The estimated percent reduction over placebo in weekly partial onset seizure frequency over the treatment period was 14.4% (statistically significant).

The relationship between the effectiveness of the same daily dose of levetiracetam extended- release tablets and immediate-release levetiracetam tablets has not been studied and is unknown.

HOW SUPPLIED

16 /STORAGE AND HANDLING 16.1 How Supplied Levetiracetam extended-release tablets 500 mg are white to off-white, capsule shaped, biconvex tablets, debossed with “P” on one side and “204” on the other.

They are supplied in white HDPE bottles containing 60 tablets (NDC 49884-204-02) and 500 tablets (NDC 49884-204-05).

Levetiracetam extended-release tablets 750 mg are white to off-white, capsule shaped, biconvex tablets, debossed with “P” on one side and “205” on the other.

They are supplied in white HDPE bottles containing 60 tablets (NDC 49884-205-02) and 500 tablets (NDC 49884-205-05).

16.2 Storage Store at 20°C to 25°C (68°F to 77°F), excursions permitted between 15°C and 30°C (59°F and 86°F) [see USP Controlled Room Temperature].

Dispense in a tight, light-resistant container with a child-resistant closure

RECENT MAJOR CHANGES

Warnings and Precautions ( 5) [04/2009] Patient Counseling Information ( 17) [04/2009]

GERIATRIC USE

8.5 Geriatric Use There were insufficient numbers of elderly subjects in controlled trials of epilepsy to adequately assess the effectiveness of levetiracetam extended-release tablets in these patients.

It is expected that the safety of levetiracetam extended-release tablets in elderly patients 65 and over would be comparable to the safety observed in clinical studies of immediate-release levetiracetam tablets.

Of the total number of subjects in clinical studies of immediate-release levetiracetam, 347 were 65 and over.

No overall differences in safety were observed between these subjects and younger subjects.

There were insufficient numbers of elderly subjects in controlled trials of epilepsy to adequately assess the effectiveness of immediate-release levetiracetam in these patients.

A study in 16 elderly subjects (age 61 to 88 years) with oral administration of single dose and multiple twice daily doses of immediate-release levetiracetam tablets for 10 days showed no pharmacokinetic differences related to age alone.

Levetiracetam is known to be substantially excreted by the kidney, and the risk of adverse reactions to this drug may be greater in patients with impaired renal function.

Because elderly patients are more likely to have decreased renal function, care should be taken in dose selection, and it may be useful to monitor renal function.

DOSAGE FORMS AND STRENGTHS

3 Levetiracetam extended-release tablets 500 mg are white to off-white, capsule shaped, biconvex tablets, debossed with “P” on one side and “204” on the other.

Levetiracetam extended-release tablets 750 mg are white to off-white, capsule shaped, biconvex tablets, debossed with “P” on one side and “205” on the other.

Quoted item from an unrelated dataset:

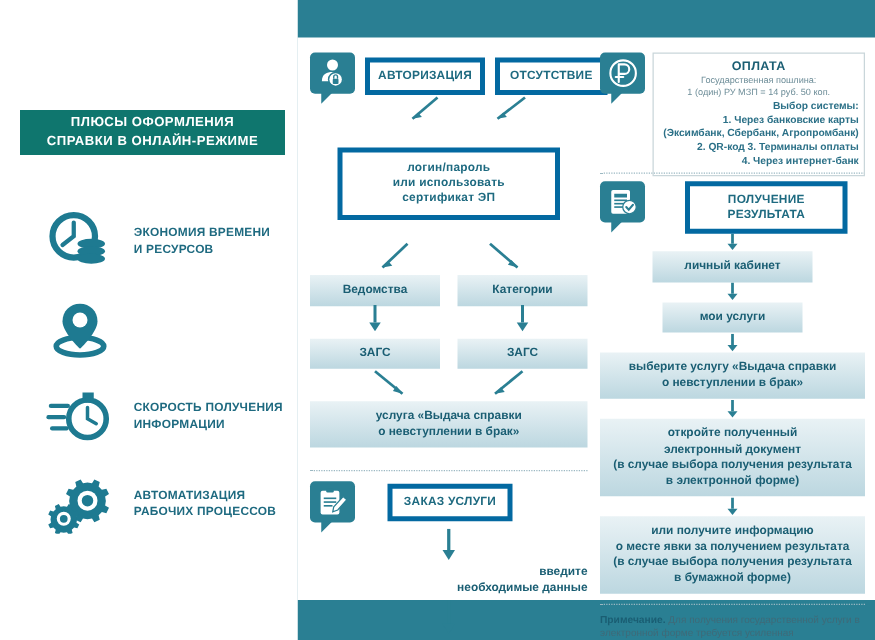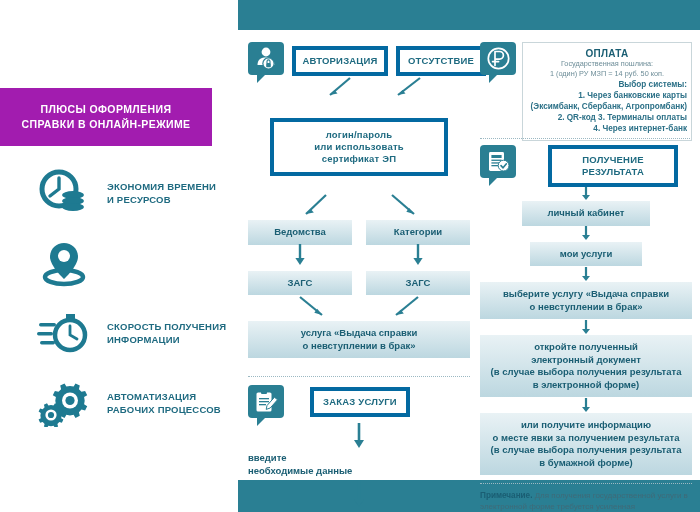"ПЛЮСЫ ОФОРМЛЕНИЯ" .left-banner { background: #a21caf -> #0f766e; height: 58px -> 36px; left: 0px -> 16px }
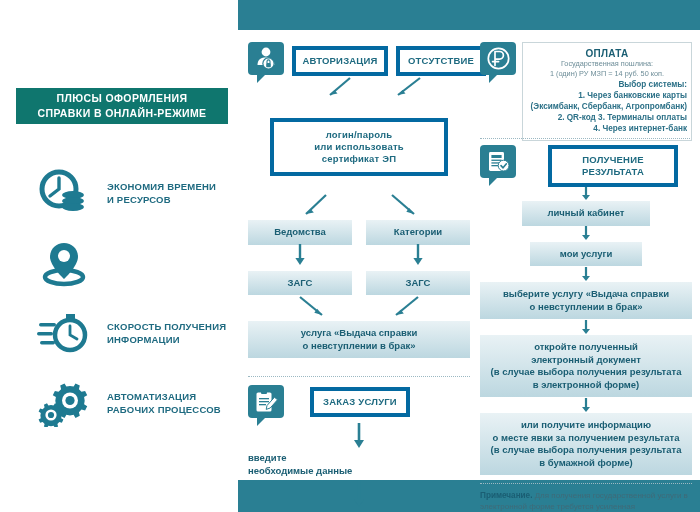"введите" .plaintxt { text-align: left -> right }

•500 mg white to off-white, film-coated extended-release tablet (3) •750 mg white to off-white, film-coated extended-release tablet (3)

MECHANISM OF ACTION

12.1 Mechanism of Action The precise mechanism(s) by which levetiracetam exerts its antiepileptic effect is unknown.

The antiepileptic activity of levetiracetam was assessed in a number of animal models of epileptic seizures.

Levetiracetam did not inhibit single seizures induced by maximal stimulation with electrical current or different chemoconvulsants and showed only minimal activity in submaximal stimulation and in threshold tests.

Protection was observed, however, against secondarily generalized activity from focal seizures induced by pilocarpine and kainic acid, two chemoconvulsants that induce seizures that mimic some features of human complex partial seizures with secondary generalization.

Levetiracetam also displayed inhibitory properties in the kindling model in rats, another model of human complex partial seizures, both during kindling development and in the fully kindled state.

The predictive value of these animal models for specific types of human epilepsy is uncertain.

In vitro and in vivo recordings of epileptiform activity from the hippocampus have shown that levetiracetam inhibits burst firing without affecting normal neuronal excitability, suggesting that levetiracetam may selectively prevent hypersynchronization of epileptiform burst firing and propagation of seizure activity.

Levetiracetam at concentrations of up to 10 μM did not demonstrate binding affinity for a variety of known receptors, such as those associated with benzodiazepines, GABA (gamma-aminobutyric acid), glycine, NMDA (N‑methyl-D-aspartate), re-uptake sites, and second messenger systems.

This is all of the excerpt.